For this exercise, repeat the listing below from its first line through the line containing "discount: 15.00 -> none", exactly as written.

_THE INPUT_.
═══

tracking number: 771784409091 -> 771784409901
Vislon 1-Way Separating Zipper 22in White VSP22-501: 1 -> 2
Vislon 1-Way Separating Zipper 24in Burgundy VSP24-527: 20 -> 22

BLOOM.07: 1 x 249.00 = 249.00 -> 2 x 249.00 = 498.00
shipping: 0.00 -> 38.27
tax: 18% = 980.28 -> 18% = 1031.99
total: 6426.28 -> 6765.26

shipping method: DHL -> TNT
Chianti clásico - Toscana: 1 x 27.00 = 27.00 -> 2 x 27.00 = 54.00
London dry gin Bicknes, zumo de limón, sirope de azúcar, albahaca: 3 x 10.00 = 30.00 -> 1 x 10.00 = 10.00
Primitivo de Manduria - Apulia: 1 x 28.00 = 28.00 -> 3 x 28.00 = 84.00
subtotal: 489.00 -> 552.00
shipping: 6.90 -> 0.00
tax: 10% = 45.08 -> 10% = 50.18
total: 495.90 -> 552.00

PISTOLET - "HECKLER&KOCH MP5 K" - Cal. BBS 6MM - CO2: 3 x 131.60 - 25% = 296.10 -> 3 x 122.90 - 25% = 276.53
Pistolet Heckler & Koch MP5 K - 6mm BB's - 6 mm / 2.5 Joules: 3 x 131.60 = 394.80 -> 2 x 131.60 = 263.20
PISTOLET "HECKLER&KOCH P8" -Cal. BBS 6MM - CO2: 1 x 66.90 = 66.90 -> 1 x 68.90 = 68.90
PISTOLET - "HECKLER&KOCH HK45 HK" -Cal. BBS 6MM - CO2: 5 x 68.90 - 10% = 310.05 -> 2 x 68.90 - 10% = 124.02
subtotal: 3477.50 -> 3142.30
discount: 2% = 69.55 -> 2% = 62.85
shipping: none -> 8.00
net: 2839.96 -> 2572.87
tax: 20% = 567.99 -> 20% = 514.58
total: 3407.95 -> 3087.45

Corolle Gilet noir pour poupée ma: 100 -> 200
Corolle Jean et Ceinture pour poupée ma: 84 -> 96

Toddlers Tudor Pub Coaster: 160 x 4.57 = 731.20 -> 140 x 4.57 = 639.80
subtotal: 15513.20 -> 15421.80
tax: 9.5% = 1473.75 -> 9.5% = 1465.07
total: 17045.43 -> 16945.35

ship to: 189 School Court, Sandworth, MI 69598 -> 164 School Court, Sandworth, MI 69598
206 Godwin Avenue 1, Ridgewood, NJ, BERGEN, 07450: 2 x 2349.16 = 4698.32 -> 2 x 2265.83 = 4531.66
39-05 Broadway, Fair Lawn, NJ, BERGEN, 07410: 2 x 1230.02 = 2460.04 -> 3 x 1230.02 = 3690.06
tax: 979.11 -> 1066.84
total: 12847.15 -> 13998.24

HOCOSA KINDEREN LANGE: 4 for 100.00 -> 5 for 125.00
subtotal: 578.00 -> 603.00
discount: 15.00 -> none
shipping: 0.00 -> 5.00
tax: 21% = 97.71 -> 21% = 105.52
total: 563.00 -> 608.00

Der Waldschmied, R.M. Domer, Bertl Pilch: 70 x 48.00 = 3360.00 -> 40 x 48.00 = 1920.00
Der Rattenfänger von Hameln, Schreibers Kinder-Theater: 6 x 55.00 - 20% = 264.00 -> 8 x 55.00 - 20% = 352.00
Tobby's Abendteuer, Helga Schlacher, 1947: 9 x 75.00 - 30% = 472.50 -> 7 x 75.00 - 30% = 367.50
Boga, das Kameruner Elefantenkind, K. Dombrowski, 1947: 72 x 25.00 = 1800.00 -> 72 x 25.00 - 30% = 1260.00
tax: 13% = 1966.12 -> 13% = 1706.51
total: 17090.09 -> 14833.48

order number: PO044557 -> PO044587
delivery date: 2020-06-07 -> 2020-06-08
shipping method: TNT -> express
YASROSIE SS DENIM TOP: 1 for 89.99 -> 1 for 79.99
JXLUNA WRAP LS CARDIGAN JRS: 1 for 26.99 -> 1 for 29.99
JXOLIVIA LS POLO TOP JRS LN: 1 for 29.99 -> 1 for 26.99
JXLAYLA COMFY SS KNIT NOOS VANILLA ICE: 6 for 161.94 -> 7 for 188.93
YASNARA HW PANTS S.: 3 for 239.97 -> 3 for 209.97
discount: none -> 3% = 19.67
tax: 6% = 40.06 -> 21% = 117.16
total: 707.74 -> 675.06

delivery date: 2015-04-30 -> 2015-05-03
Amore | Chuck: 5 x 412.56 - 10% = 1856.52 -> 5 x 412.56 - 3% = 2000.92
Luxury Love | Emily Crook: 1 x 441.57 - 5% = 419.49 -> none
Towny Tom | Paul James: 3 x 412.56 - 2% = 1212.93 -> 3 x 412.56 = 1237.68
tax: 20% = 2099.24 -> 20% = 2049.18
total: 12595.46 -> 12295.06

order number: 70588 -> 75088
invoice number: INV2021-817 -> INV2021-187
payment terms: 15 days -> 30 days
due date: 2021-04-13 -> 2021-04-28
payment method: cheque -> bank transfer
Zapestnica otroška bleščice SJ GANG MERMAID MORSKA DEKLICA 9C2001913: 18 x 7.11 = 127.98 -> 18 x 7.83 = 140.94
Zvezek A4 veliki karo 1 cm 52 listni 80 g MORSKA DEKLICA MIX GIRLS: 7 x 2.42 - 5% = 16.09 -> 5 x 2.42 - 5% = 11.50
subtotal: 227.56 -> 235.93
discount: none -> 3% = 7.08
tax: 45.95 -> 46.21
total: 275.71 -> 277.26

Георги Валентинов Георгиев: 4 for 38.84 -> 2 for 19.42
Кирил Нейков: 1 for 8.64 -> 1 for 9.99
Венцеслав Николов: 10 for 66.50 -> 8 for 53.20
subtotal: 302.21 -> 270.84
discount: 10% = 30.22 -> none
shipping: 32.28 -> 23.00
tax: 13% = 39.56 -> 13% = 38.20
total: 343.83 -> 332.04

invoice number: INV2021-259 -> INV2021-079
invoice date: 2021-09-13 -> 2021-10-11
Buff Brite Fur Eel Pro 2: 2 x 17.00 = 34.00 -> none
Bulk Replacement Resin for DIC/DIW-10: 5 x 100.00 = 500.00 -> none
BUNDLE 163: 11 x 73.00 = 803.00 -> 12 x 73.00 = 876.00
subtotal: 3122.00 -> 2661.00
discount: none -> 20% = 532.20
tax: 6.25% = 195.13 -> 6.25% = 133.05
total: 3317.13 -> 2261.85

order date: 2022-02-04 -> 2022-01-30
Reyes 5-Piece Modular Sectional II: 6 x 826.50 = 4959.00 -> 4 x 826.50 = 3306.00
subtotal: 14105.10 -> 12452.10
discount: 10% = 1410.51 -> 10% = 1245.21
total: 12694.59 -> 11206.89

═══

_REPLY TO THE EXERCISE_.
tracking number: 771784409091 -> 771784409901
Vislon 1-Way Separating Zipper 22in White VSP22-501: 1 -> 2
Vislon 1-Way Separating Zipper 24in Burgundy VSP24-527: 20 -> 22

BLOOM.07: 1 x 249.00 = 249.00 -> 2 x 249.00 = 498.00
shipping: 0.00 -> 38.27
tax: 18% = 980.28 -> 18% = 1031.99
total: 6426.28 -> 6765.26

shipping method: DHL -> TNT
Chianti clásico - Toscana: 1 x 27.00 = 27.00 -> 2 x 27.00 = 54.00
London dry gin Bicknes, zumo de limón, sirope de azúcar, albahaca: 3 x 10.00 = 30.00 -> 1 x 10.00 = 10.00
Primitivo de Manduria - Apulia: 1 x 28.00 = 28.00 -> 3 x 28.00 = 84.00
subtotal: 489.00 -> 552.00
shipping: 6.90 -> 0.00
tax: 10% = 45.08 -> 10% = 50.18
total: 495.90 -> 552.00

PISTOLET - "HECKLER&KOCH MP5 K" - Cal. BBS 6MM - CO2: 3 x 131.60 - 25% = 296.10 -> 3 x 122.90 - 25% = 276.53
Pistolet Heckler & Koch MP5 K - 6mm BB's - 6 mm / 2.5 Joules: 3 x 131.60 = 394.80 -> 2 x 131.60 = 263.20
PISTOLET "HECKLER&KOCH P8" -Cal. BBS 6MM - CO2: 1 x 66.90 = 66.90 -> 1 x 68.90 = 68.90
PISTOLET - "HECKLER&KOCH HK45 HK" -Cal. BBS 6MM - CO2: 5 x 68.90 - 10% = 310.05 -> 2 x 68.90 - 10% = 124.02
subtotal: 3477.50 -> 3142.30
discount: 2% = 69.55 -> 2% = 62.85
shipping: none -> 8.00
net: 2839.96 -> 2572.87
tax: 20% = 567.99 -> 20% = 514.58
total: 3407.95 -> 3087.45

Corolle Gilet noir pour poupée ma: 100 -> 200
Corolle Jean et Ceinture pour poupée ma: 84 -> 96

Toddlers Tudor Pub Coaster: 160 x 4.57 = 731.20 -> 140 x 4.57 = 639.80
subtotal: 15513.20 -> 15421.80
tax: 9.5% = 1473.75 -> 9.5% = 1465.07
total: 17045.43 -> 16945.35

ship to: 189 School Court, Sandworth, MI 69598 -> 164 School Court, Sandworth, MI 69598
206 Godwin Avenue 1, Ridgewood, NJ, BERGEN, 07450: 2 x 2349.16 = 4698.32 -> 2 x 2265.83 = 4531.66
39-05 Broadway, Fair Lawn, NJ, BERGEN, 07410: 2 x 1230.02 = 2460.04 -> 3 x 1230.02 = 3690.06
tax: 979.11 -> 1066.84
total: 12847.15 -> 13998.24

HOCOSA KINDEREN LANGE: 4 for 100.00 -> 5 for 125.00
subtotal: 578.00 -> 603.00
discount: 15.00 -> none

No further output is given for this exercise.